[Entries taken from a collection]
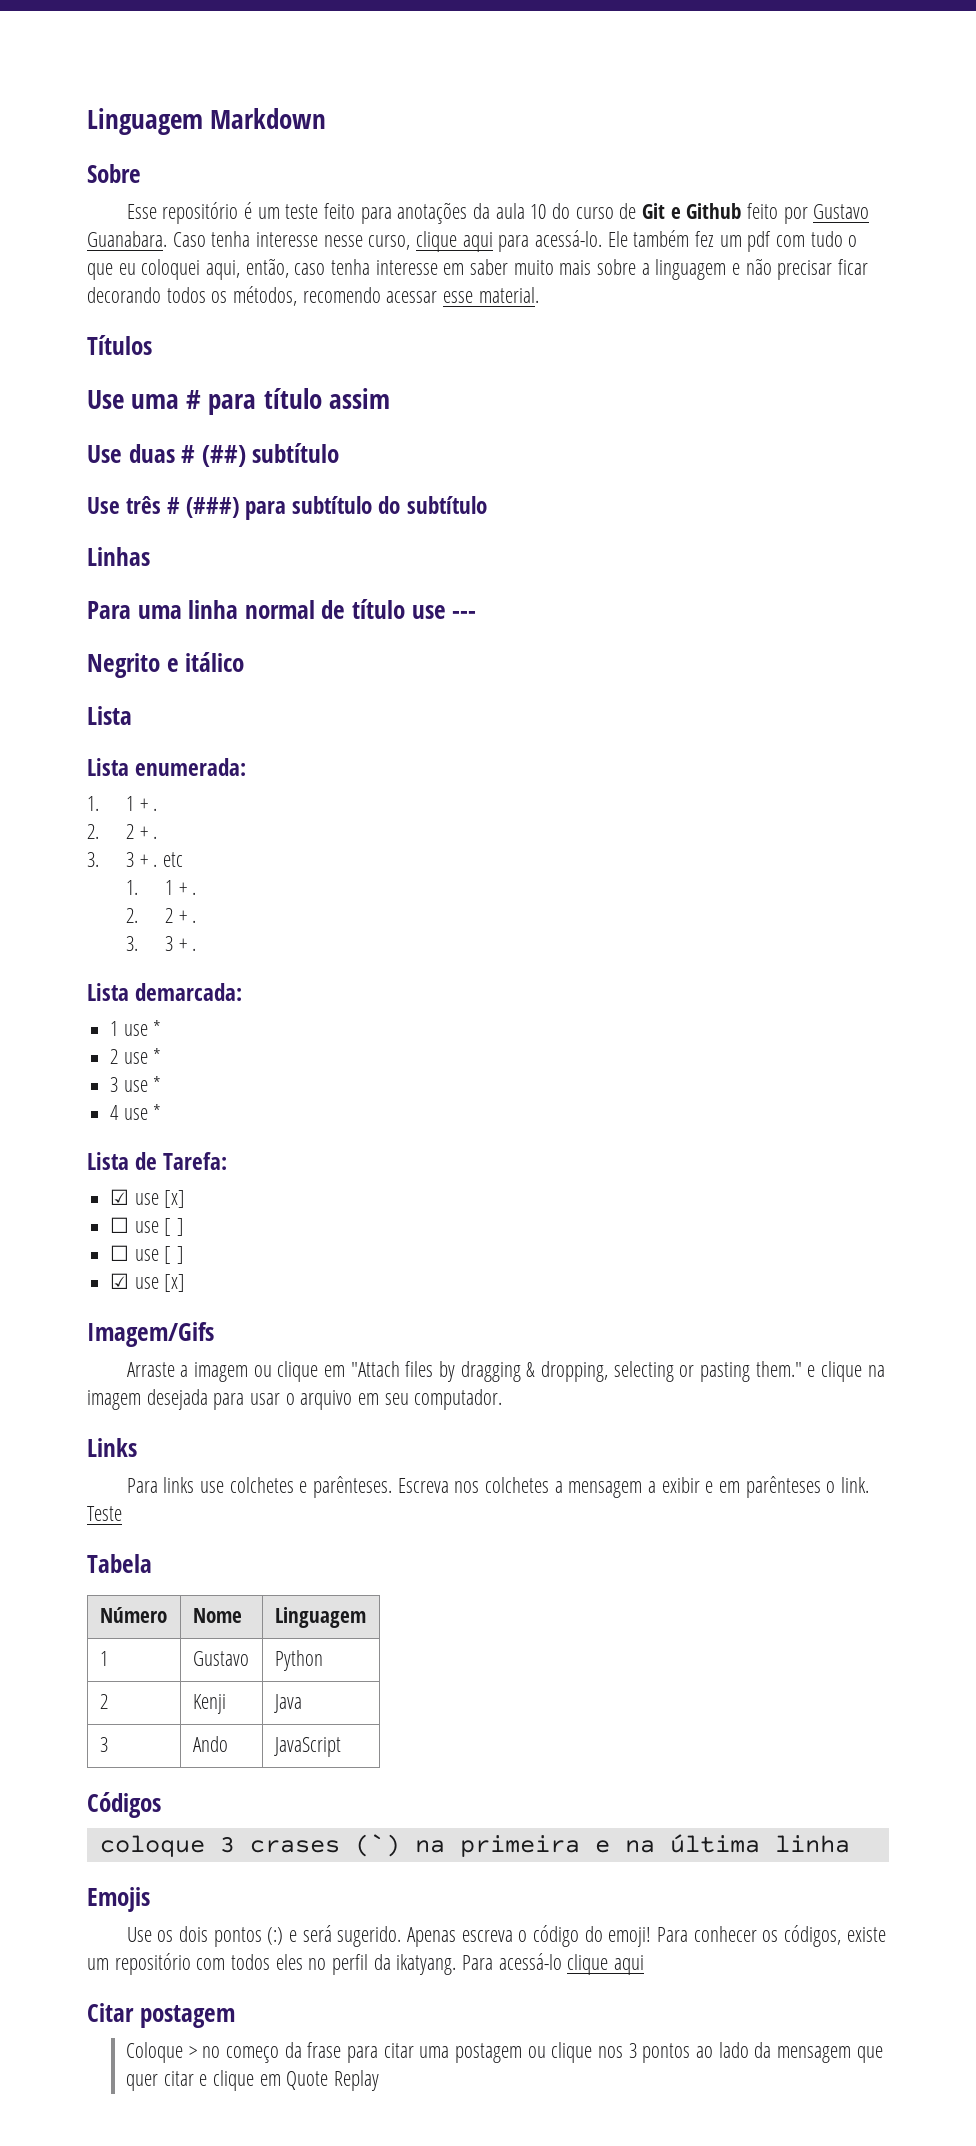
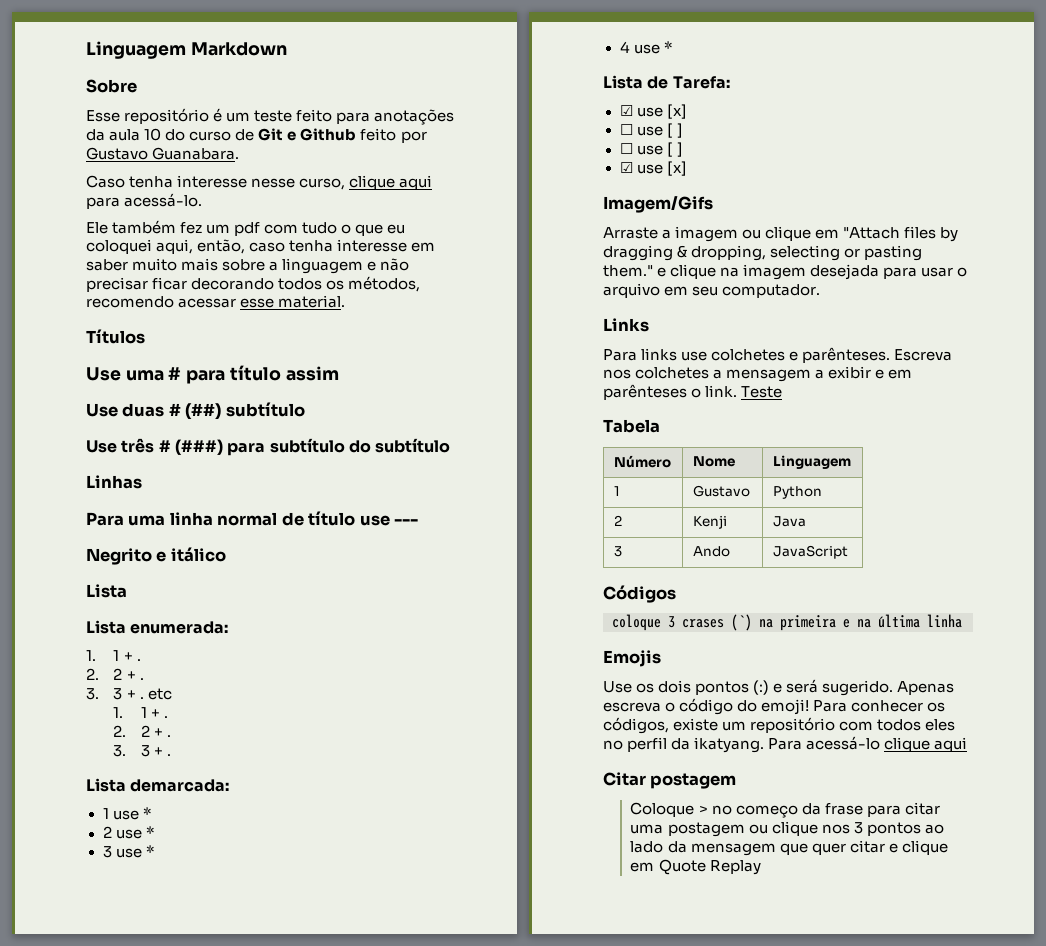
- Esse repositório é um teste feito para anotações da aula 10 do curso de Git e Github feito por Gustavo Guanabara. Caso tenha interesse nesse curso, clique aqui para acessá-lo. Ele também fez um pdf com tudo o que eu coloquei aqui, então, caso tenha interesse em saber muito mais sobre a linguagem e não precisar ficar decorando todos os métodos, recomendo acessar esse material.
+ Esse repositório é um teste feito para anotações da aula 10 do curso de Git e Github feito por Gustavo Guanabara.
+ Caso tenha interesse nesse curso, clique aqui para acessá-lo.
+ Ele também fez um pdf com tudo o que eu coloquei aqui, então, caso tenha interesse em saber muito mais sobre a linguagem e não precisar ficar decorando todos os métodos, recomendo acessar esse material.

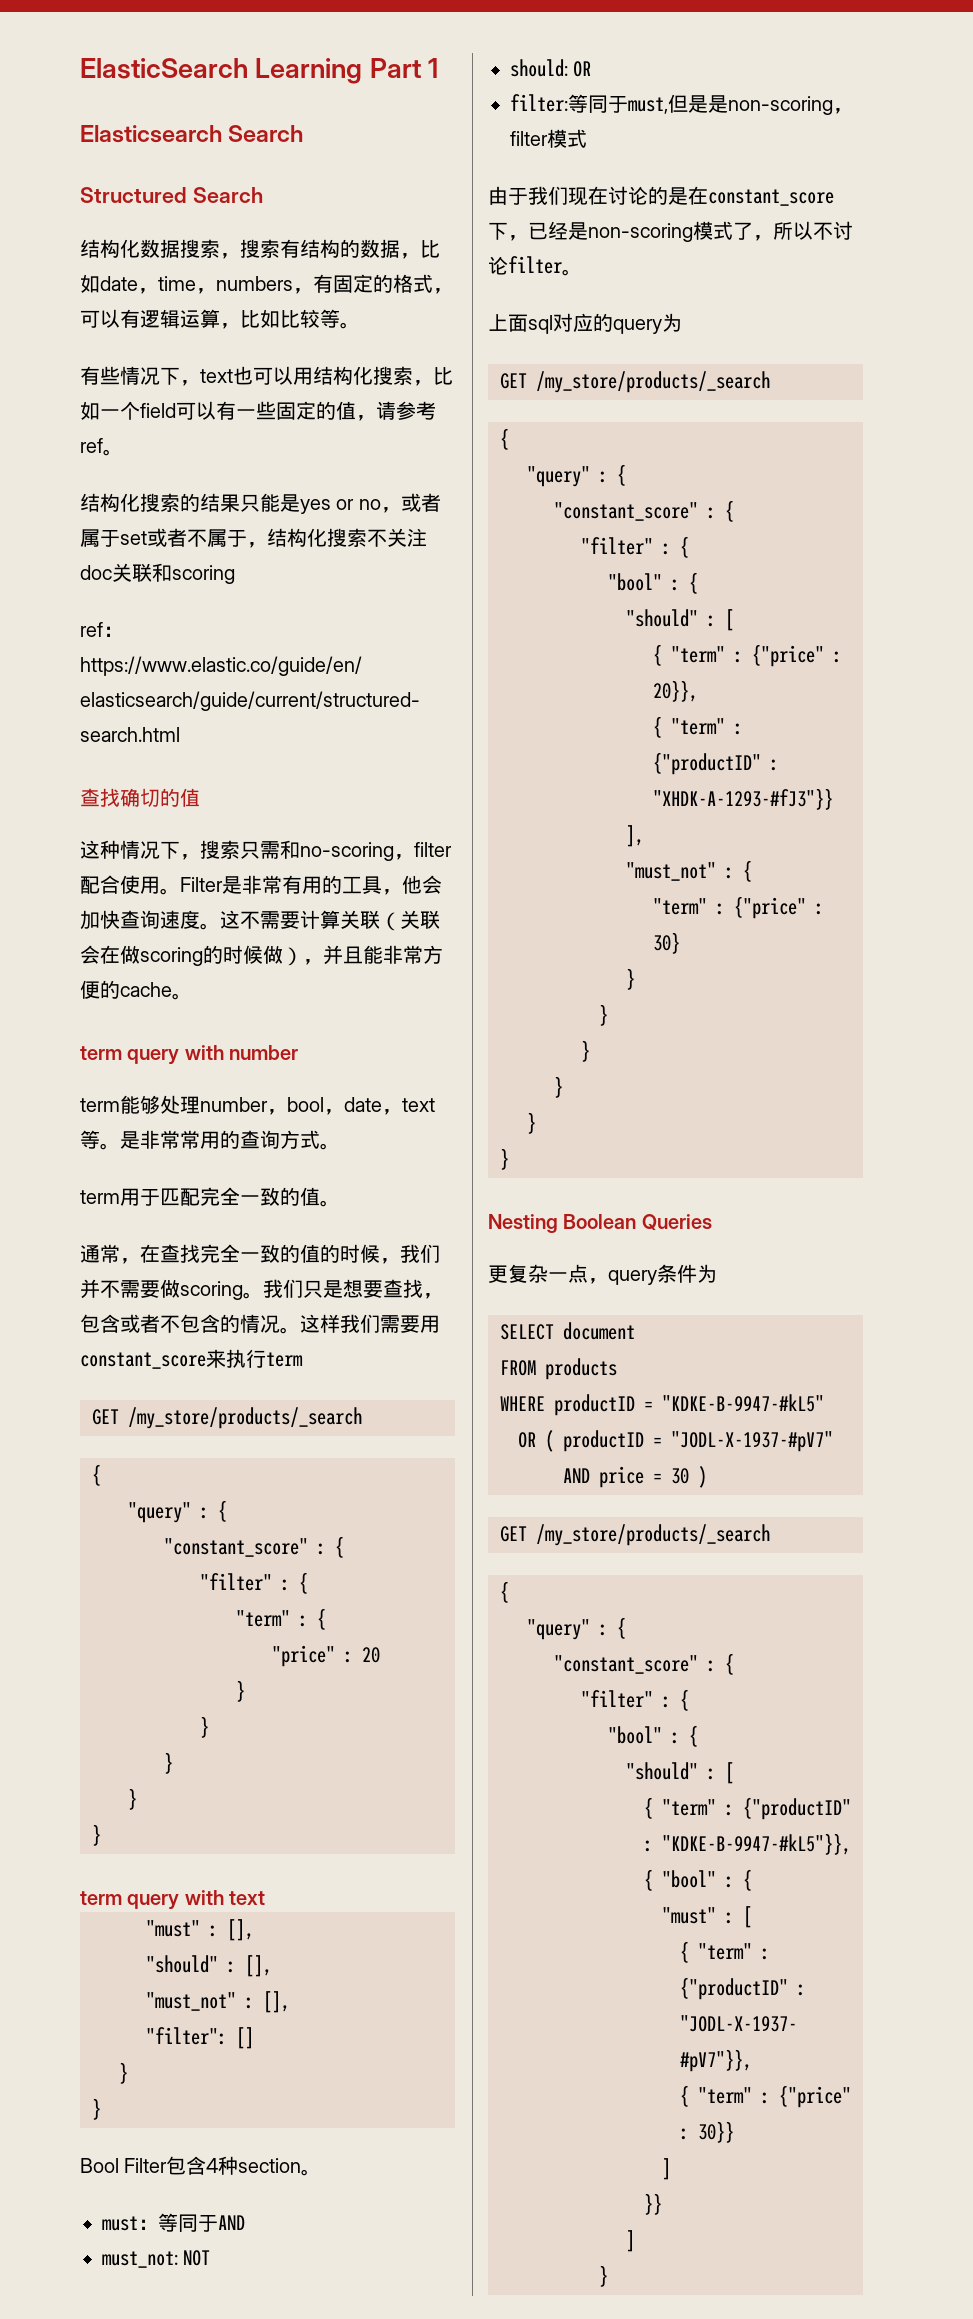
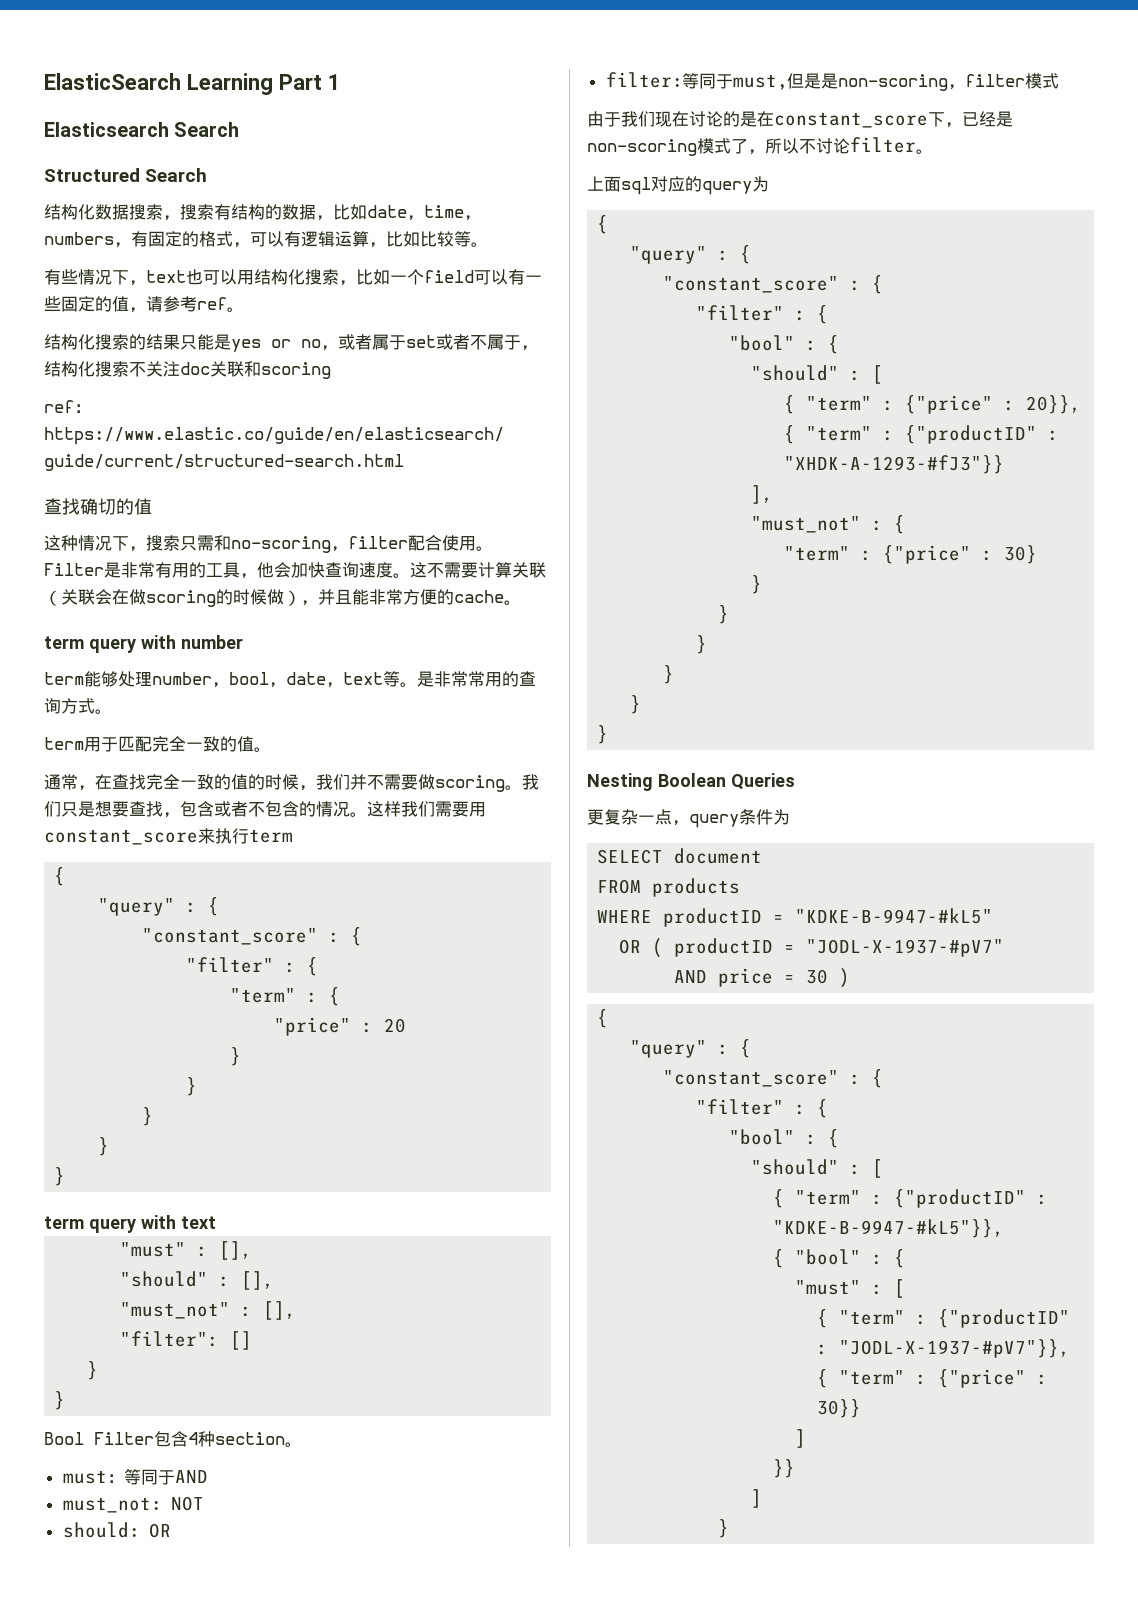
  这样我们需要用constant_score来执行term
- GET /my_store/products/_search
  上面sql对应的query为
- GET /my_store/products/_search
  AND price = 30 )
- GET /my_store/products/_search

Instructions for the task
Omit the pictures and restate the rest of the records verbatim.

Completed task
- Esse repositório é um teste feito para anotações da aula 10 do curso de Git e Github feito por Gustavo Guanabara. Caso tenha interesse nesse curso, clique aqui para acessá-lo. Ele também fez um pdf com tudo o que eu coloquei aqui, então, caso tenha interesse em saber muito mais sobre a linguagem e não precisar ficar decorando todos os métodos, recomendo acessar esse material.
+ Esse repositório é um teste feito para anotações da aula 10 do curso de Git e Github feito por Gustavo Guanabara.
+ Caso tenha interesse nesse curso, clique aqui para acessá-lo.
+ Ele também fez um pdf com tudo o que eu coloquei aqui, então, caso tenha interesse em saber muito mais sobre a linguagem e não precisar ficar decorando todos os métodos, recomendo acessar esse material.

  这样我们需要用constant_score来执行term
- GET /my_store/products/_search
  上面sql对应的query为
- GET /my_store/products/_search
  AND price = 30 )
- GET /my_store/products/_search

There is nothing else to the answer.